Pakistan’s Interior Minister Rana Sanaullah said Tuesday that the attack on Pakistani journalist Arshad Sharif, who died after being shot by Kenyan security forces, was a «targeted killing».
«The death of Arshad Sharif is not a case of mistaken identity,» he told a press conference, adding that although they still need more evidence, the evidence points to this possibility, as reported by the ARY News channel.
The NGO Reporters Without Borders called on Tuesday for a UN investigation into the death of the journalist while he was traveling from the town of Magadi to the Kenyan capital, Nairobi.

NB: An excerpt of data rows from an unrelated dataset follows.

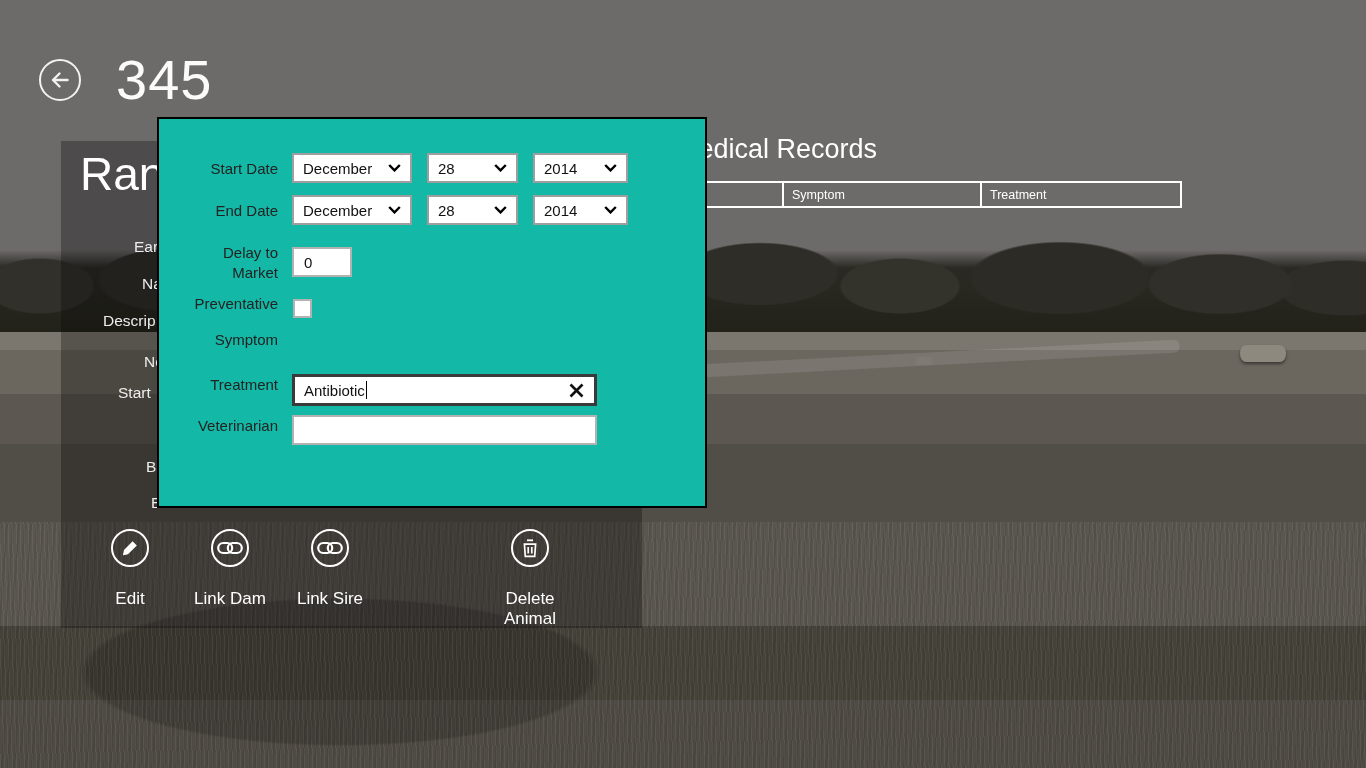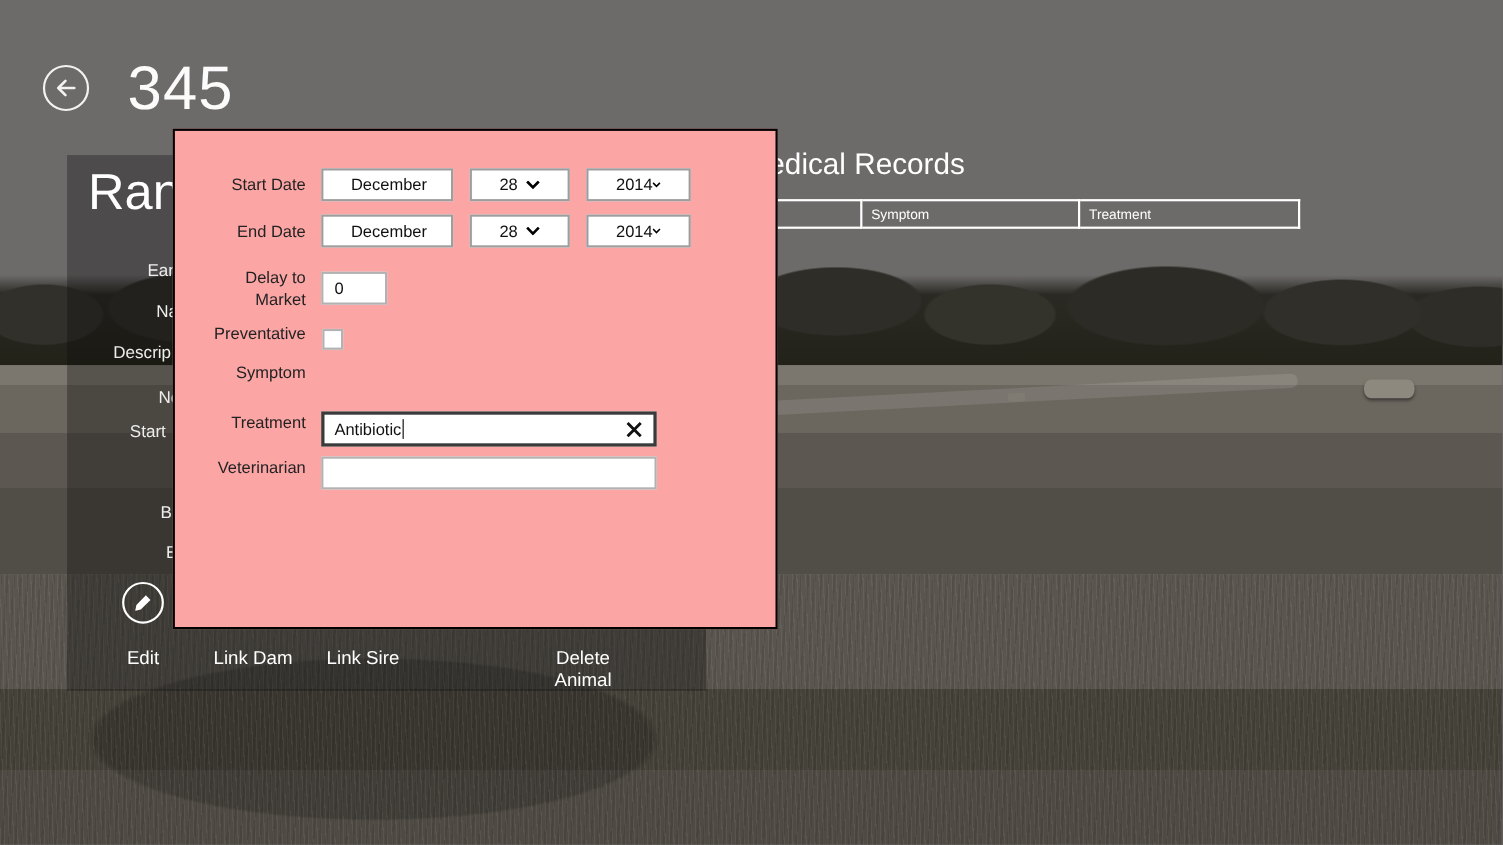--- a/index.html
+++ b/index.html
@@ -73,8 +73,8 @@
     color:#fbfbfb; letter-spacing:1px; }
 
   
-  .dialog { position:absolute; left:157px; top:117px; width:550px; height:455px;
-    background:#fca5a5; border:2px solid #000; z-index:10; }
+  .dialog { position:absolute; left:157px; top:117px; width:550px; height:391px;
+    background:#14b8a6; border:2px solid #000; z-index:10; }
   .dlg-label { position:absolute; left:0; width:119px; text-align:right; font-size:15px;
     color:#222; line-height:1.3; }
   .dlg-label.two-line { left:39px; width:80px; }

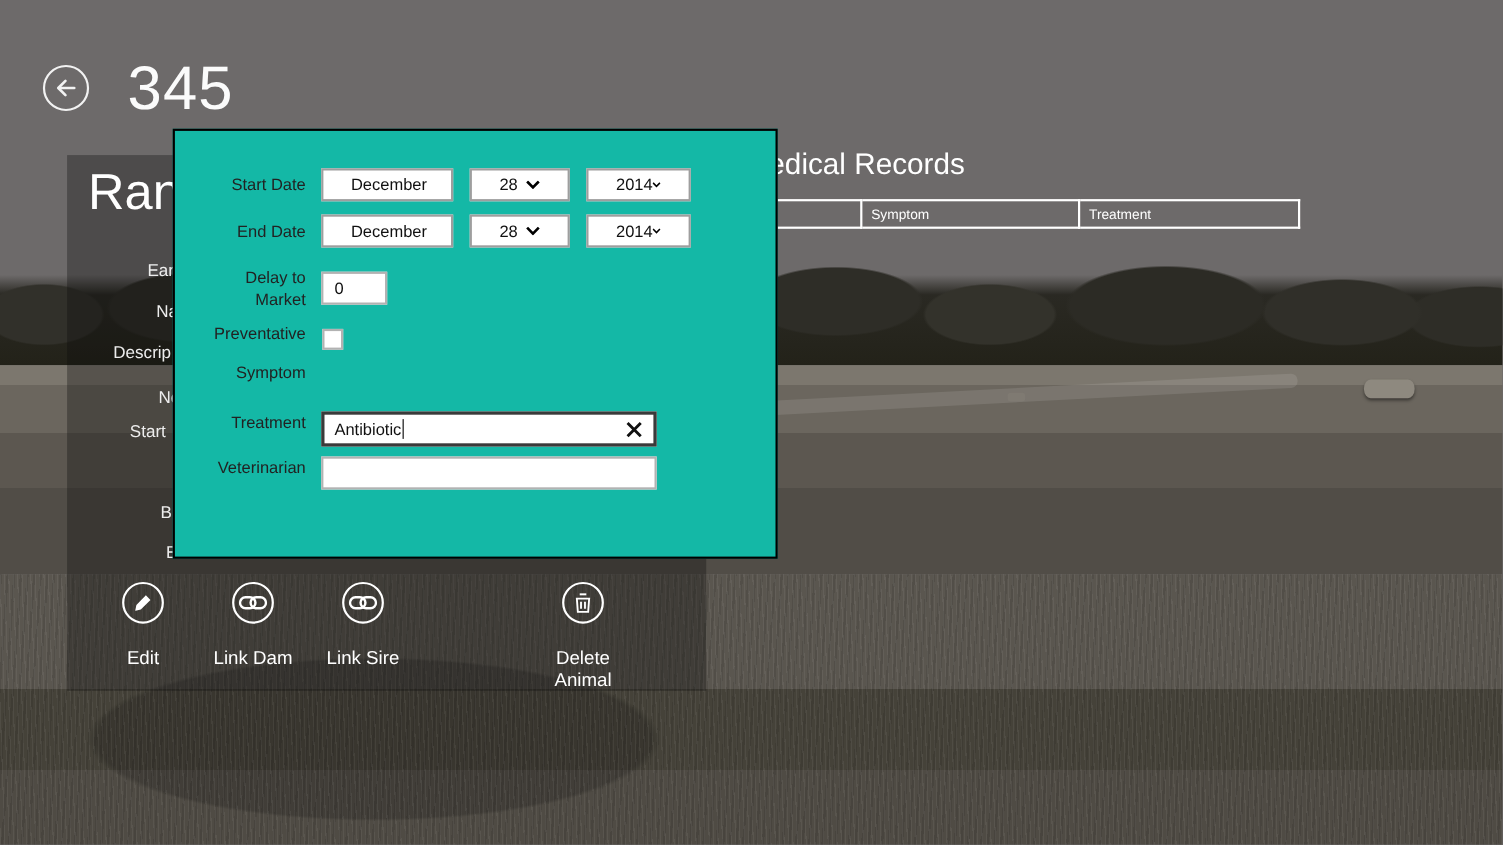--- a/index.html
+++ b/index.html
@@ -79,7 +79,7 @@
     color:#222; line-height:1.3; }
   .dlg-label.two-line { left:39px; width:80px; }
   .sel { position:absolute; height:30px; border:2px solid #9e9e9e; background:#fff;
-    display:flex; align-items:center; justify-content:space-between; padding:0 25px;
+    display:flex; align-items:center; justify-content:space-between; padding:0 9px;
     font-size:15px; color:#111; cursor:pointer; }
   .txt { position:absolute; height:30px; border:2px solid #b2b2b2; background:#fff;
     font-size:15px; color:#111; padding:0 8px 0 10px; outline:none;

«The information currently coming out of the Kenyan wing of the investigation is contradictory, and all independent attempts to obtain information come up against a wall of silence,» said Sadibou Marong, director of the sub-Saharan Africa office.
Reporters Without Borders made it clear that «if the Kenyan authorities want to shed light on this murder, they must ensure that the investigation is not shrouded in inaccuracies and that it is independent and impartial».
Preliminary information suggested that he had died as a result of an accident, although the police later indicated that Sharif was shot in the head by an officer after he and the driver of the vehicle in which they were traveling jumped a police checkpoint.
The checkpoint had been set up precisely to stop a car similar to the one used by the journalist and his companion after the alleged kidnapping of a child in Nairobi, so the authorities claimed that it was a confusion with the identity of the journalist.